Jin shot Jungkook a dark look. "Do you want to wake up with crucifixes around your bed tonight?" he hissed at the golden-haired maknae.

"Whatever, just don't break anything," Jimin snorted a little brushing past the three.

"You're not going to stop us?" Taehyung blinked in surprise.

A cackle escaped Jimin as he paused in the stairwell and shot his companions a dry look. "Are you kidding? The best you could do is summon a toilet with those peanut-sized brains of yours."

"Hey, maybe my brain is peanut-sized," Jungkook burst out in indignantly, "but at least it's not my d—"

"Ahem," Jin cleared his throat loudly. "Besides, summoning a toilet wouldn't be the worst since ours is still broken."

"Rest in hell, Mickey," Taehyung bowed his head slightly.

"Hey no praying!" Jungkook shoved Taehyung's shoulder. "Bad things happen you know this!"

"What?" the green-haired demon yelped slightly. "I wasn't praying at all!"

Jimin just rolled his eyes and resumed trekking upstairs.

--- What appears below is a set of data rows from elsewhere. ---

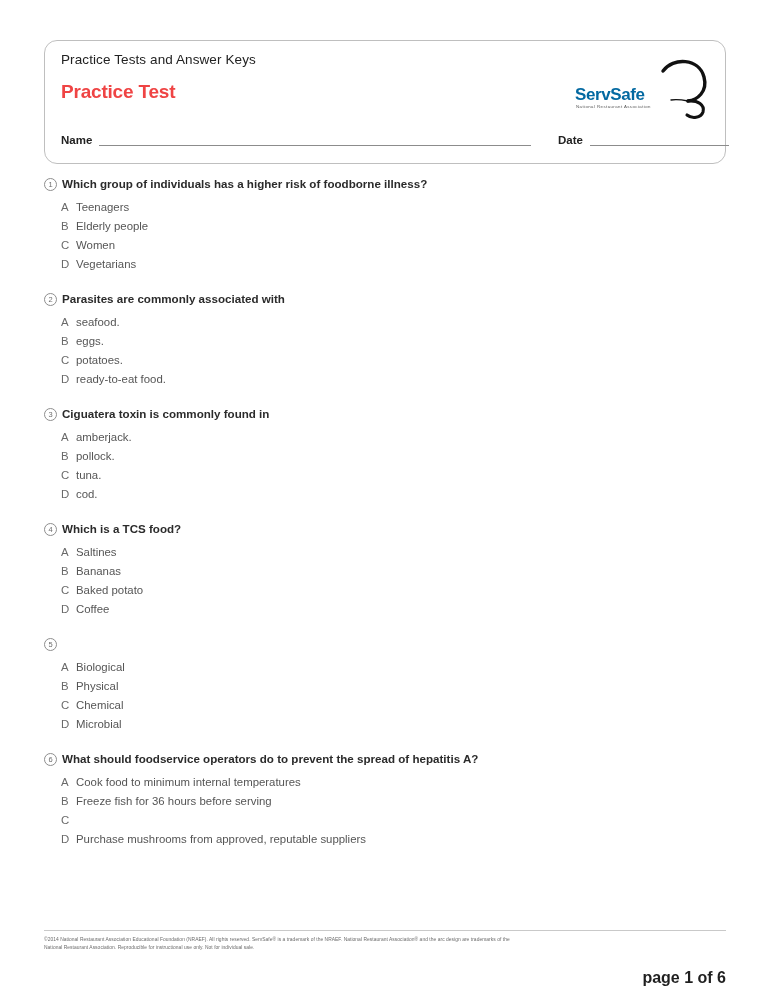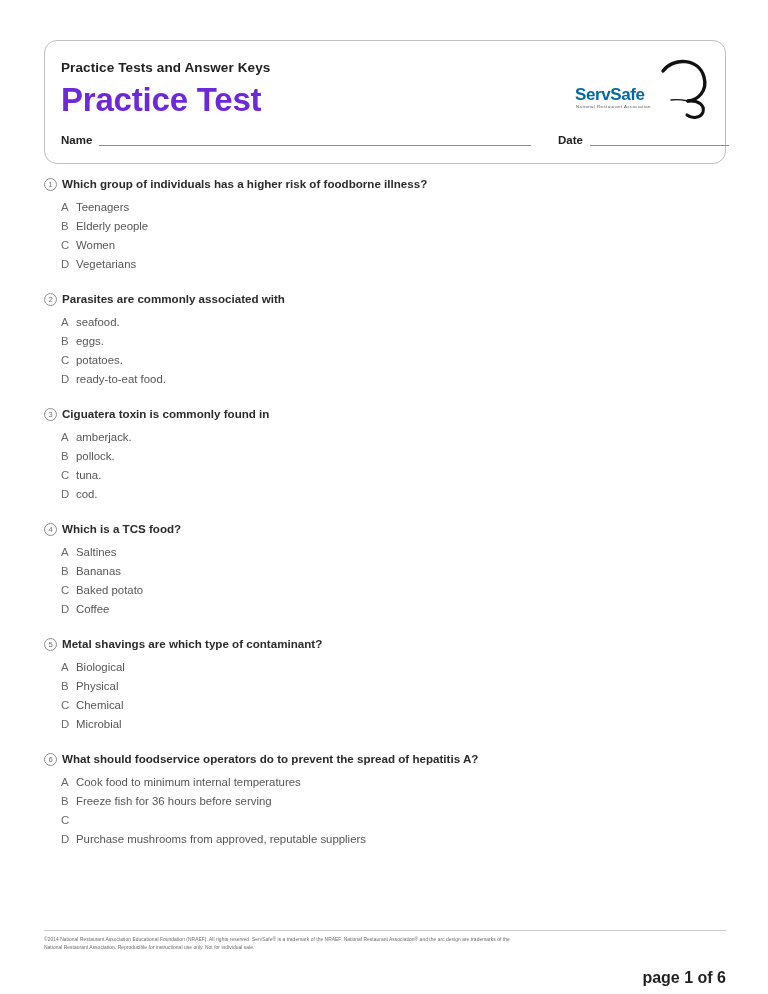"Practice Tests and Answer Keys" .header-kicker { font-weight: bold -> normal; top: 19px -> 11px }
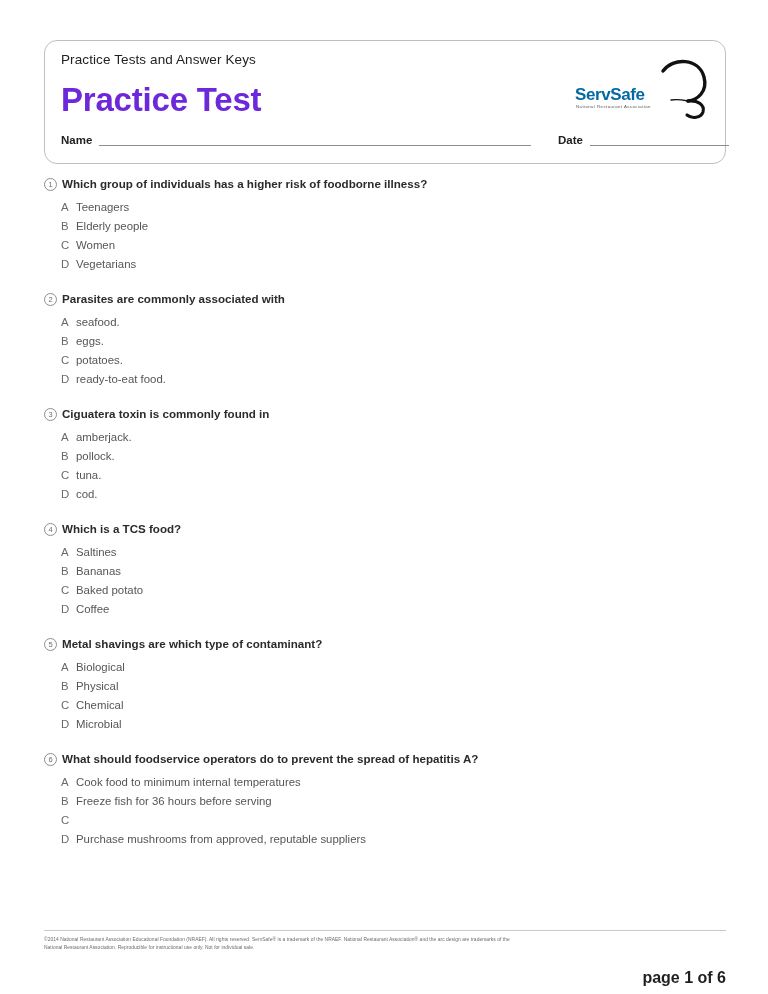"Practice Test" .header-title { color: #6d28d9 -> #ef4444; font-size: 33px -> 19px }
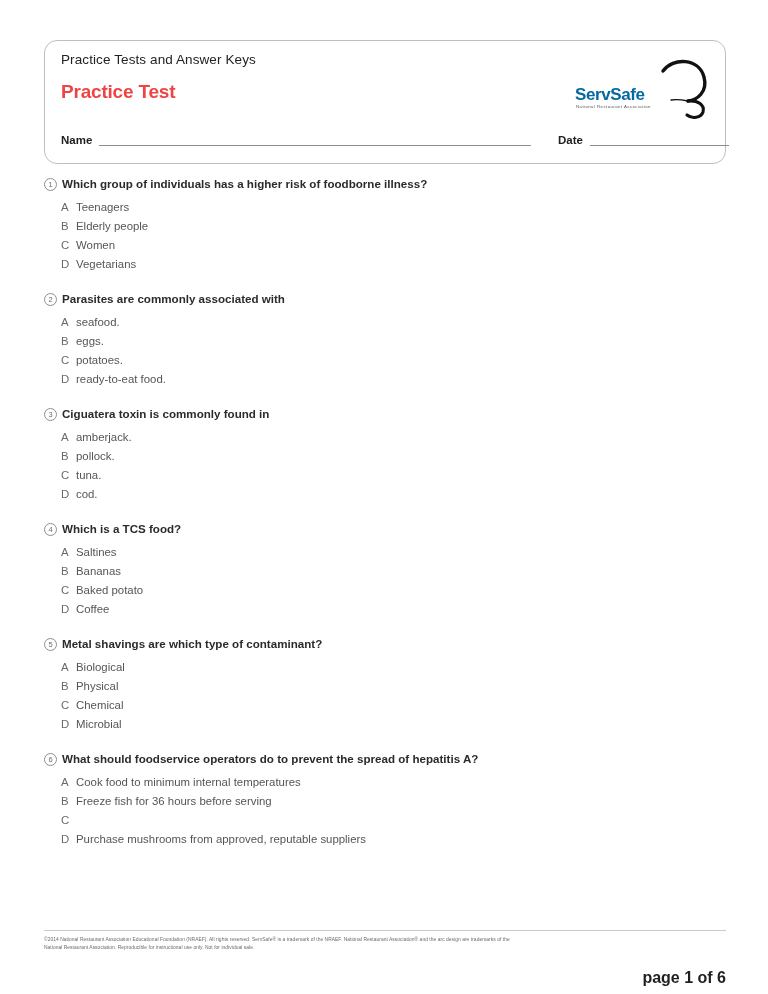"Metal shavings are which type" span.q-text { html: <span>Metal shavings are which type of contaminant?</span> -> none }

Hoseok and Yoongi weren't in the house which meant Jimin might finally get a few quiet hours of sleep in his own bedroom next door to Sope's.

"Alright, let's go," Jin and Taehyung rushed eagerly into the downstairs parlor. "Come on Jungkook."

"I just have a bad gut feeling," the maknae hummed, his gut bubbling in his stomach like a nervous cauldron.

"That was probably because you tried to eat that tide pod," Jin scoffed mercilessly swinging the door to the parlor shut after Jungkook entered.

"You what?" Taehyung furrowed his brows at his golden-haired friend.

"Hey, we were studying about humans the other week and it was listed as the top 10 dumbest things the human race has done," Jungkook quickly defended himself.

"If it was listed as the top 10 dumbest things then why the heavens did you do it?" Jin wrinkled his nose as he began setting up the Ouija board.

"Do humans even really exist?" Taehyung tilted his head.

Jungkook lifted a shoulder. "Who knows? Yoongi claims he goes to Earth and sees humans a lot."

"What other things were listed on it?" Taehyung leaned forward eagerly.

"Well let's see," Jungkook wracked his brain. "Pushing each other in shopping carts in parking garages, dabbing, the condom challenge—"

"What's a condom?" Taehyung scratched the back of his head.